RECORDS FOR THIS EXERCISE START
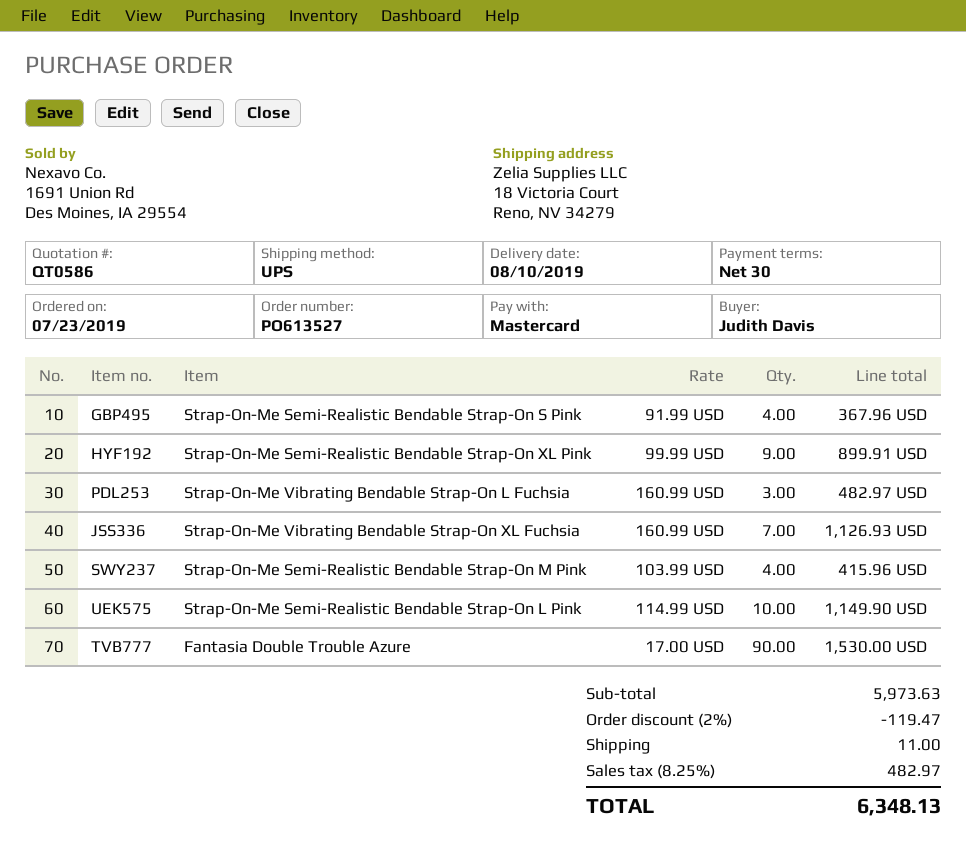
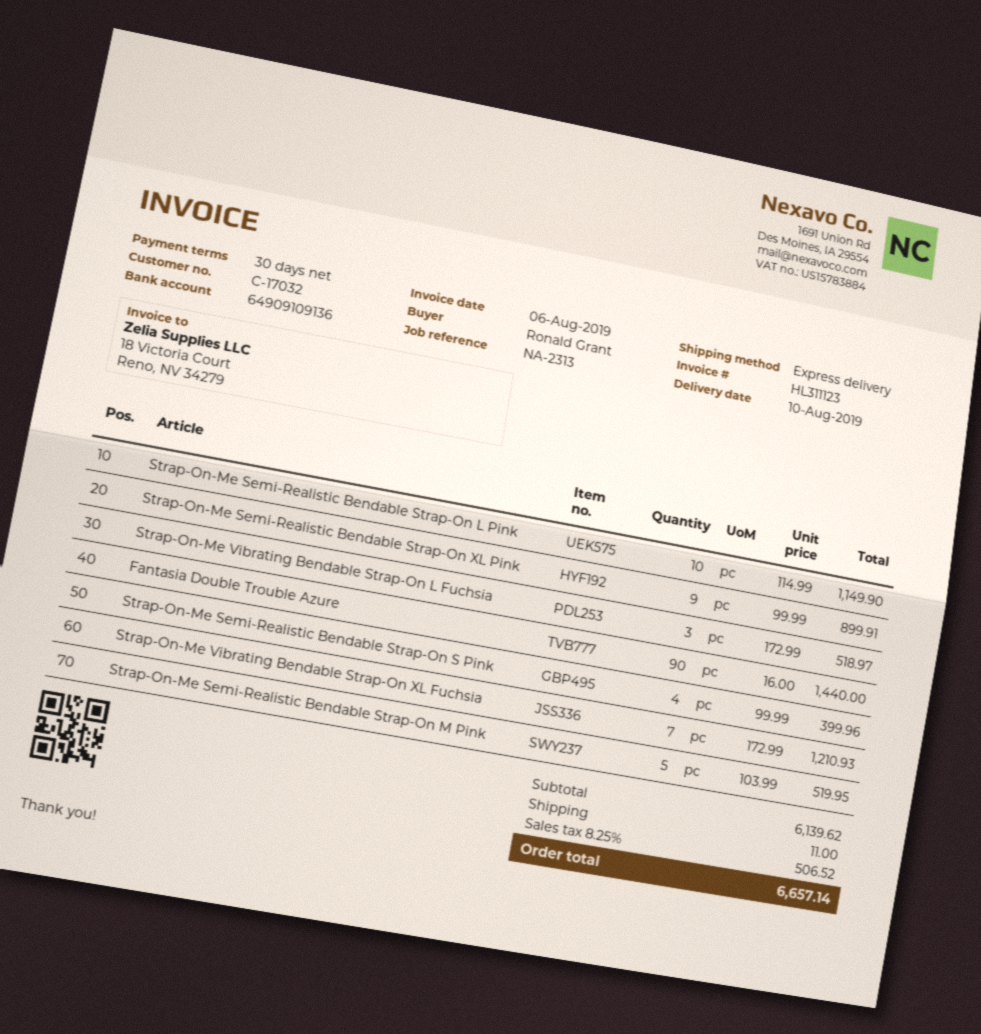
ordered by: Judith Davis -> Ronald Grant
shipping method: UPS -> express
Strap-On-Me Semi-Realistic Bendable Strap-On S Pink: 4 x 91.99 = 367.96 -> 4 x 99.99 = 399.96
Strap-On-Me Vibrating Bendable Strap-On L Fuchsia: 3 x 160.99 = 482.97 -> 3 x 172.99 = 518.97
Strap-On-Me Vibrating Bendable Strap-On XL Fuchsia: 7 x 160.99 = 1126.93 -> 7 x 172.99 = 1210.93
Strap-On-Me Semi-Realistic Bendable Strap-On M Pink: 4 x 103.99 = 415.96 -> 5 x 103.99 = 519.95
Fantasia Double Trouble Azure: 90 x 17.00 = 1530.00 -> 90 x 16.00 = 1440.00
subtotal: 5973.63 -> 6139.62
discount: 2% = 119.47 -> none
tax: 8.25% = 482.97 -> 8.25% = 506.52
total: 6348.13 -> 6657.14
RECORDS FOR THIS EXERCISE END
ACTIVITY | Write out, word for word, all lines from the line that holds "shipping method: UPS -> express" through the last line of the listing, with both end lines kept.

SOLUTION BELOW |
shipping method: UPS -> express
Strap-On-Me Semi-Realistic Bendable Strap-On S Pink: 4 x 91.99 = 367.96 -> 4 x 99.99 = 399.96
Strap-On-Me Vibrating Bendable Strap-On L Fuchsia: 3 x 160.99 = 482.97 -> 3 x 172.99 = 518.97
Strap-On-Me Vibrating Bendable Strap-On XL Fuchsia: 7 x 160.99 = 1126.93 -> 7 x 172.99 = 1210.93
Strap-On-Me Semi-Realistic Bendable Strap-On M Pink: 4 x 103.99 = 415.96 -> 5 x 103.99 = 519.95
Fantasia Double Trouble Azure: 90 x 17.00 = 1530.00 -> 90 x 16.00 = 1440.00
subtotal: 5973.63 -> 6139.62
discount: 2% = 119.47 -> none
tax: 8.25% = 482.97 -> 8.25% = 506.52
total: 6348.13 -> 6657.14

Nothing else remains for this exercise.